§ **Exercise requirements**:
Your task is to copy each line of the material that includes "Autoaufkleber".

§ **Provided entries**:
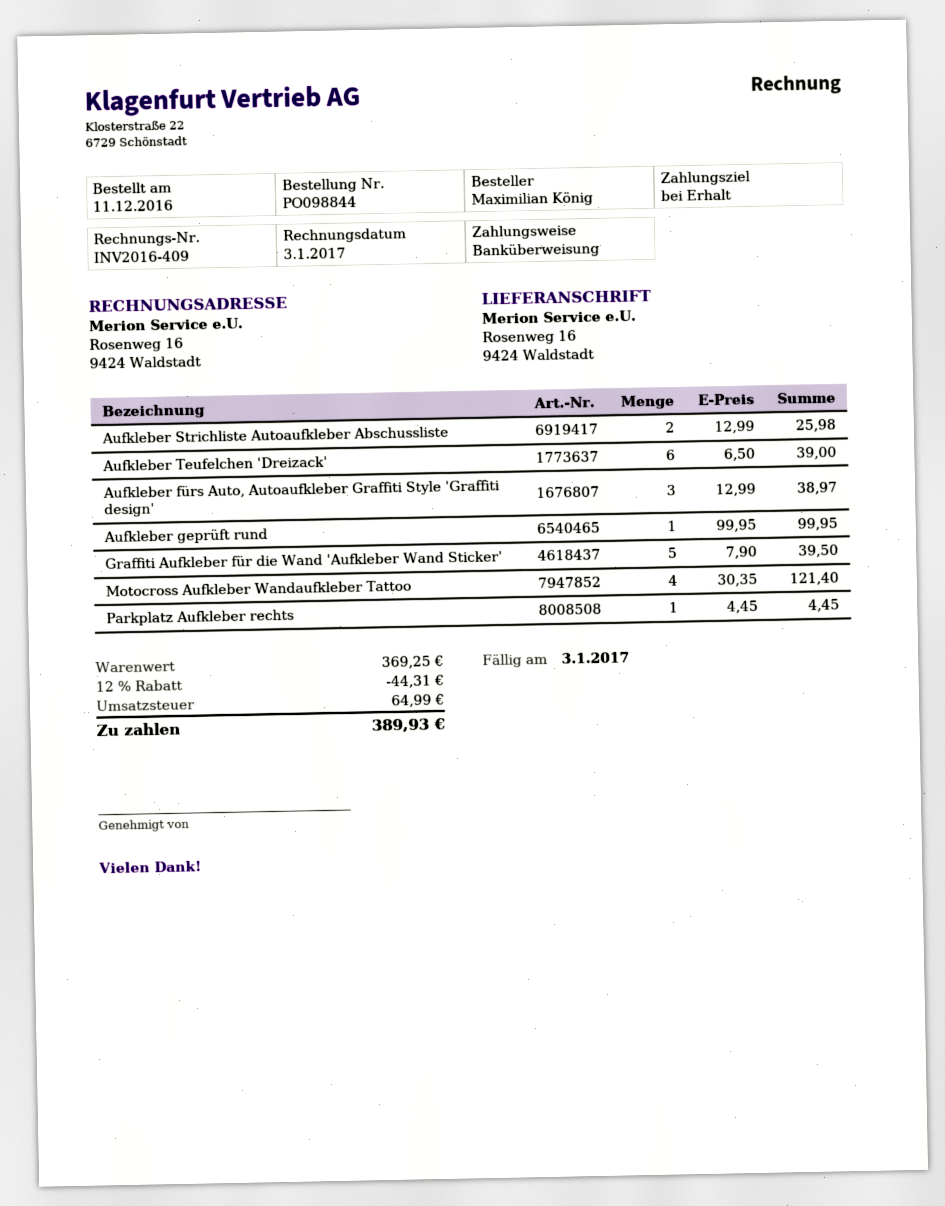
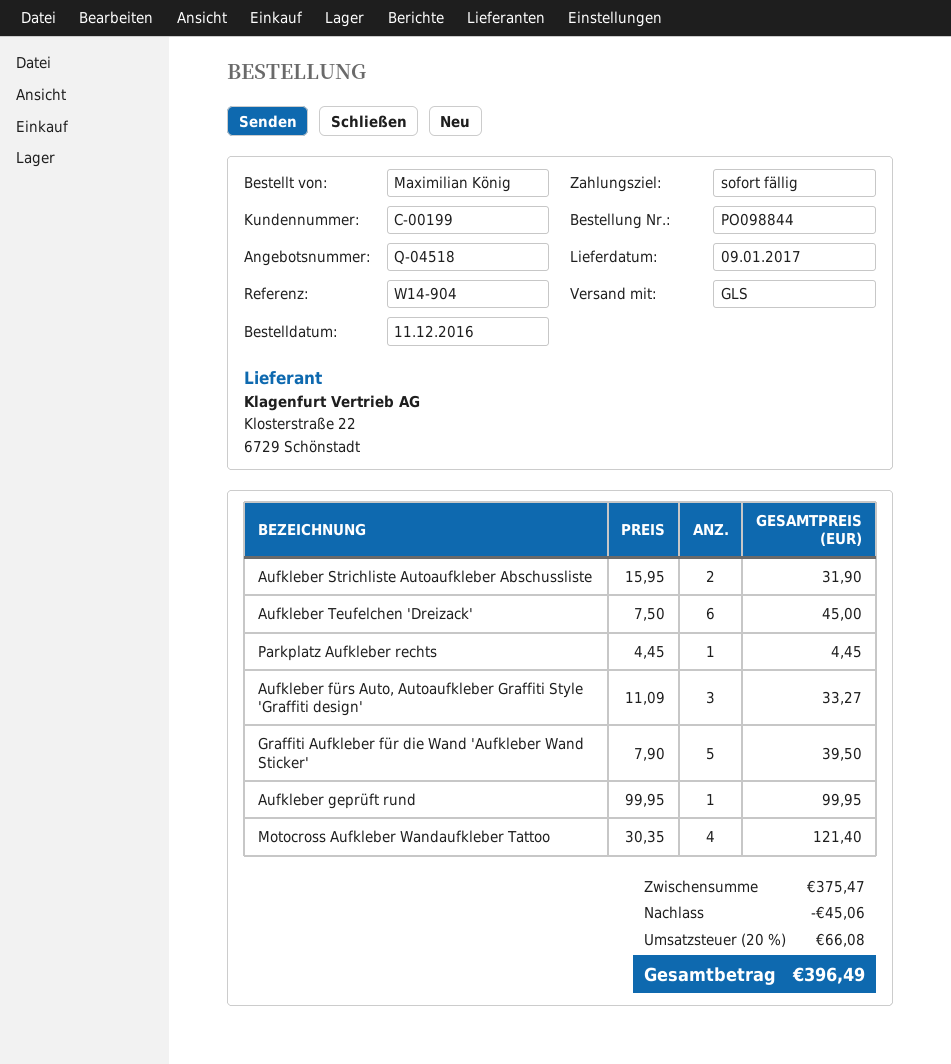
Aufkleber Strichliste Autoaufkleber Abschussliste: 2 x 12.99 = 25.98 -> 2 x 15.95 = 31.90
Aufkleber Teufelchen 'Dreizack': 6 x 6.50 = 39.00 -> 6 x 7.50 = 45.00
Aufkleber fürs Auto, Autoaufkleber Graffiti Style 'Graffiti design': 3 x 12.99 = 38.97 -> 3 x 11.09 = 33.27
subtotal: 369.25 -> 375.47
discount: 44.31 -> 45.06
tax: 64.99 -> 66.08
total: 389.93 -> 396.49

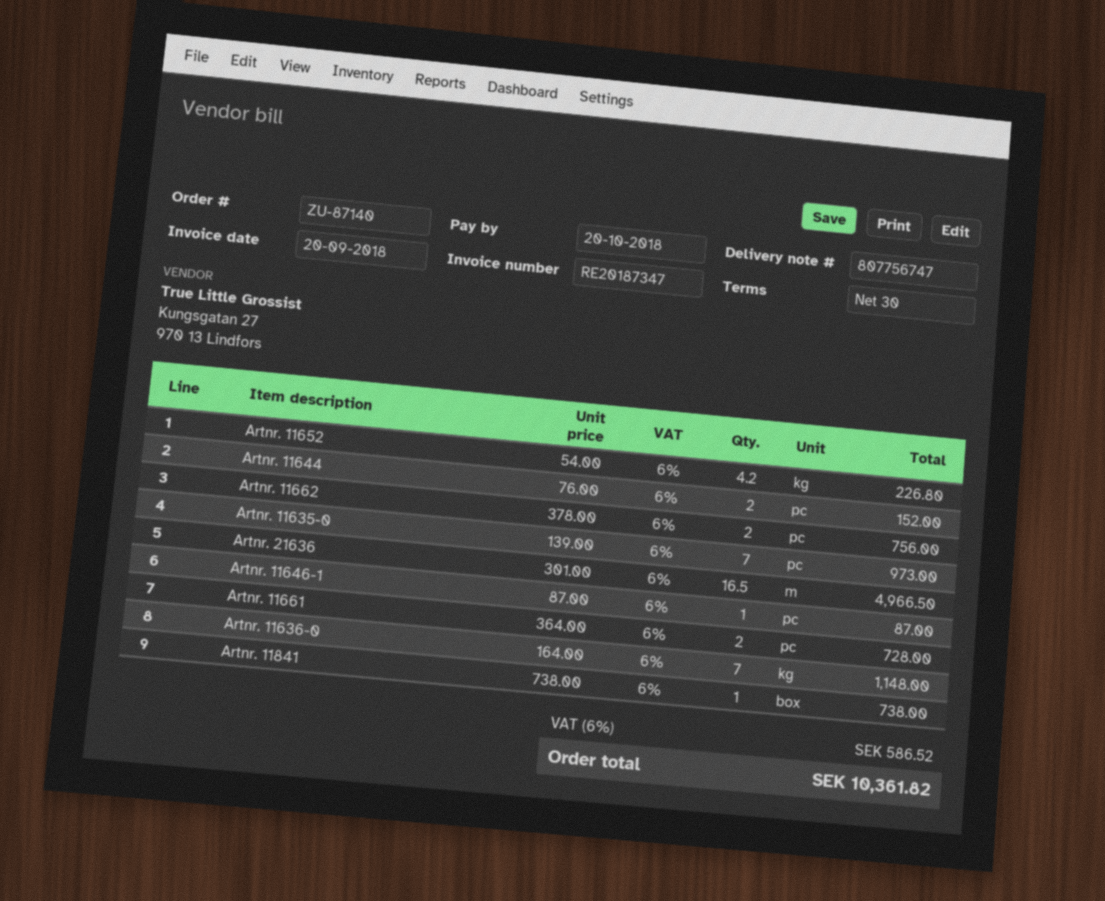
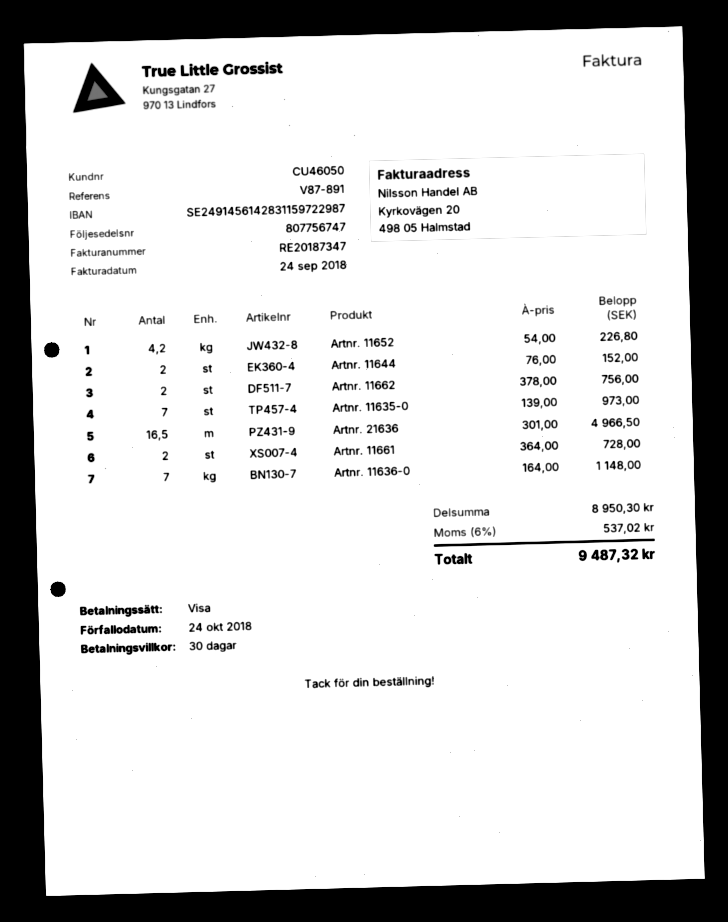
invoice date: 2018-09-20 -> 2018-09-24
due date: 2018-10-20 -> 2018-10-24
Artnr. 11646-1: 1 x 87.00 = 87.00 -> none
Artnr. 11841: 1 x 738.00 = 738.00 -> none
tax: 6% = 586.52 -> 6% = 537.02
total: 10361.82 -> 9487.32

§ **Task response**:
Aufkleber Strichliste Autoaufkleber Abschussliste: 2 x 12.99 = 25.98 -> 2 x 15.95 = 31.90
Aufkleber fürs Auto, Autoaufkleber Graffiti Style 'Graffiti design': 3 x 12.99 = 38.97 -> 3 x 11.09 = 33.27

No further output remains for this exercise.